İbadet hususunda zayıfladığında ağlamakla ve Rabbi’ne yakarmakla onu düzelt. Sana, “Haline ağlanacak olan kimdir?” diye sorulursa, “Kendisine sıhhat verildiği halde onu Allah’a isyan yolunda harcayan kimsedir” de.
Eğer zihnin karışık olarak uyursan karmakarışık rüyalar görürsün. Sana gereken, abdestli bir şekilde ve tevbe üzere uyumandır. Böyle yaparsan Allah Tealâ kalbini nuru ile açar. Fakat gündüzünü boş işlerle geçiren kimse gece de Cenab-ı Hak’tan gafil olur.

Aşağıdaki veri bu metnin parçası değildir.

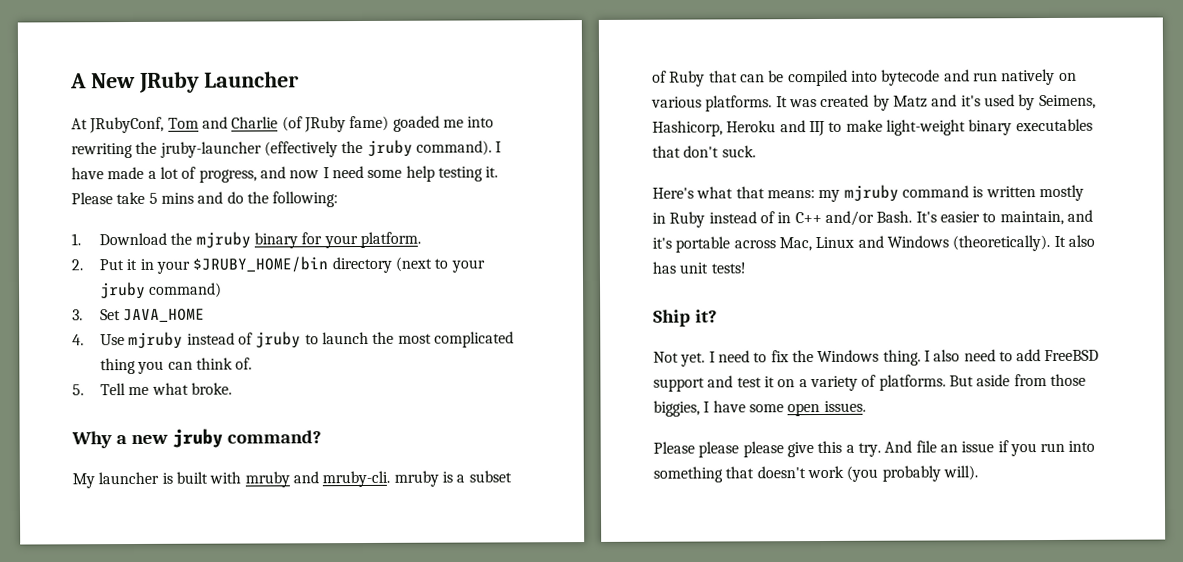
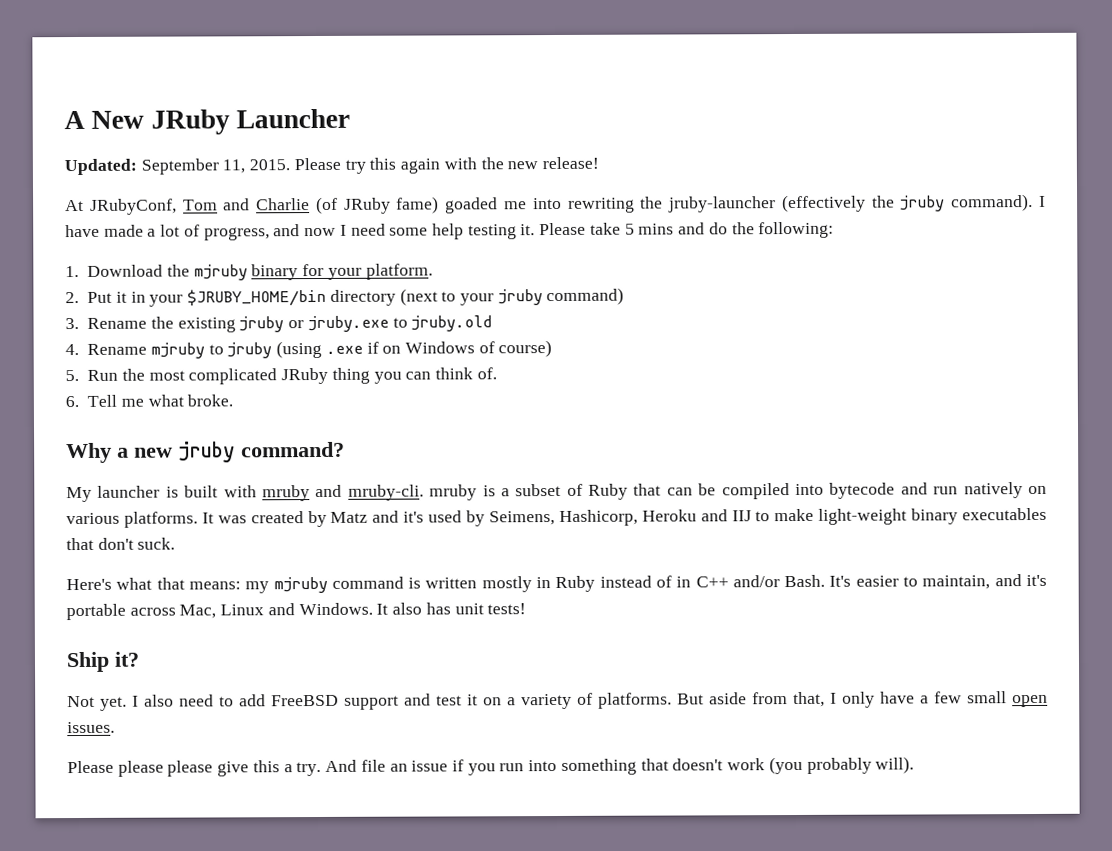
(299, 79) none -> [64,156,599,176] // Updated: September 11, 2015. Please try this again with the new release!
[100,308,206,324] [72,331,370,350] Set JAVA_HOME // 4. Use mjruby instead of jruby to launch -> [87,315,493,333] [65,340,553,359] [65,369,119,382] Rename the existing jruby or jruby.exe to jruby.old // 4. Rename mjruby to jruby (using .exe if on Windows of course) // 5. Run
(515, 339) none -> [281,367,329,385] JRuby
[72,384,84,396] 5. -> [65,395,79,408] 6.
[886,234,1051,252] Windows (theoretically). -> [298,602,373,616] Windows.
[717,349,931,366] need to fix the Windows thing. I -> (139, 701) none
[1049,373,1086,387] [653,400,784,417] those biggies, I have some -> [793,691,1007,708] that, I only have a few small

Allah Tealâ’nın velî kullarından birini gördüğünde, onun heybeti huzurunda edepli bir şekilde oturmana ve bereketinden istifade etmene engel olmasın.
Bil ki âdemoğlu velîlere nasıl edep gösteriyorsa, yeryüzü ve gökyüzü de onlara öyle edep gösterir. Kim elde ettiği dünyalık ile seviniyorsa, onun ahmaklığı sabit olmuştur. Ondan daha ahmağı ise dünyalık mal elinden gittiğinde buna üzülen kimsedir. Böyle bir kimsenin misali, bir yılanın kendisini sokmak için gelip de bir şey yapmadan gittiğine ve böylece Allah’ın kendisini o yılandan kurtardığına üzülen kimse gibidir.
Şunlar gaflette olduğunun ve akıl kıtlığı yaşadığının alametlerindendir:
- Gerçekleşeceği şüpheli olan bir şey hususunda kaygıya düşüp, olması kesin olan bir şeyden dolayı tasalanmayı terk etmen...
- Sabahladığında, “Yarın yolculuk nasıl olacak? Bu sene durumlar nasıl olacak?” demen... Halbuki Allah Tealâ’nın lütuf ve ihsanları senin bilmediğin yerlerden gelir. Rızıkta şüpheye düşmek, Rezzâk hususunda şüpheye düşmektir.